No pictures belong in the answer. Repeat all the entries exactly.

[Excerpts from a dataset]
Segment Open

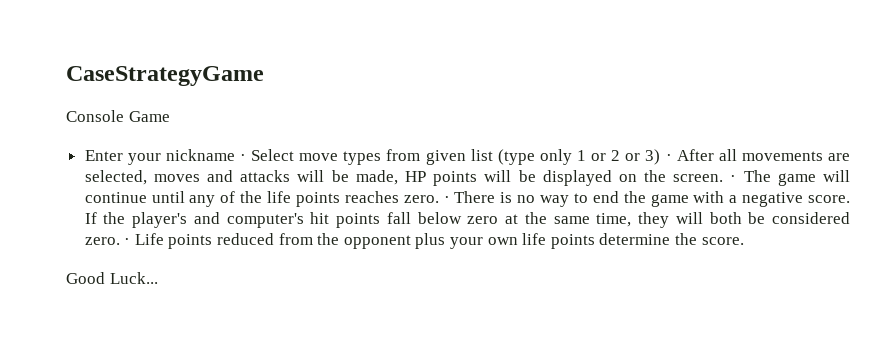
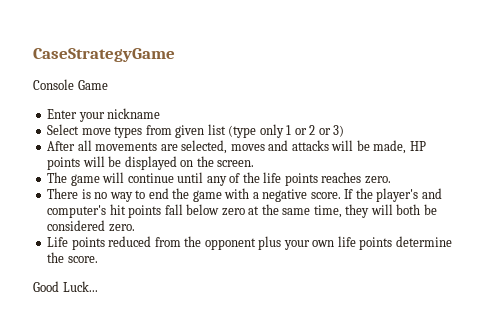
- Enter your nickname · Select move types from given list (type only 1 or 2 or 3) · After all movements are selected, moves and attacks will be made, HP points will be displayed on the screen. · The game will continue until any of the life points reaches zero. · There is no way to end the game with a negative score.
+ Enter your nickname
+ Select move types from given list (type only 1 or 2 or 3)
+ After all movements are selected, moves and attacks will be made, HP points will be displayed on the screen.
+ The game will continue until any of the life points reaches zero.
+ There is no way to end the game with a negative score.
- If the player's and computer's hit points fall below zero at the same time, they will both be considered zero. · Life points reduced from the opponent plus your own life points determine the score.
+ If the player's and computer's hit points fall below zero at the same time, they will both be considered zero.
+ Life points reduced from the opponent plus your own life points determine the score.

Segment Closed

RESPONSE TO THIS EXERCISE –
- Enter your nickname · Select move types from given list (type only 1 or 2 or 3) · After all movements are selected, moves and attacks will be made, HP points will be displayed on the screen. · The game will continue until any of the life points reaches zero. · There is no way to end the game with a negative score.
+ Enter your nickname
+ Select move types from given list (type only 1 or 2 or 3)
+ After all movements are selected, moves and attacks will be made, HP points will be displayed on the screen.
+ The game will continue until any of the life points reaches zero.
+ There is no way to end the game with a negative score.
- If the player's and computer's hit points fall below zero at the same time, they will both be considered zero. · Life points reduced from the opponent plus your own life points determine the score.
+ If the player's and computer's hit points fall below zero at the same time, they will both be considered zero.
+ Life points reduced from the opponent plus your own life points determine the score.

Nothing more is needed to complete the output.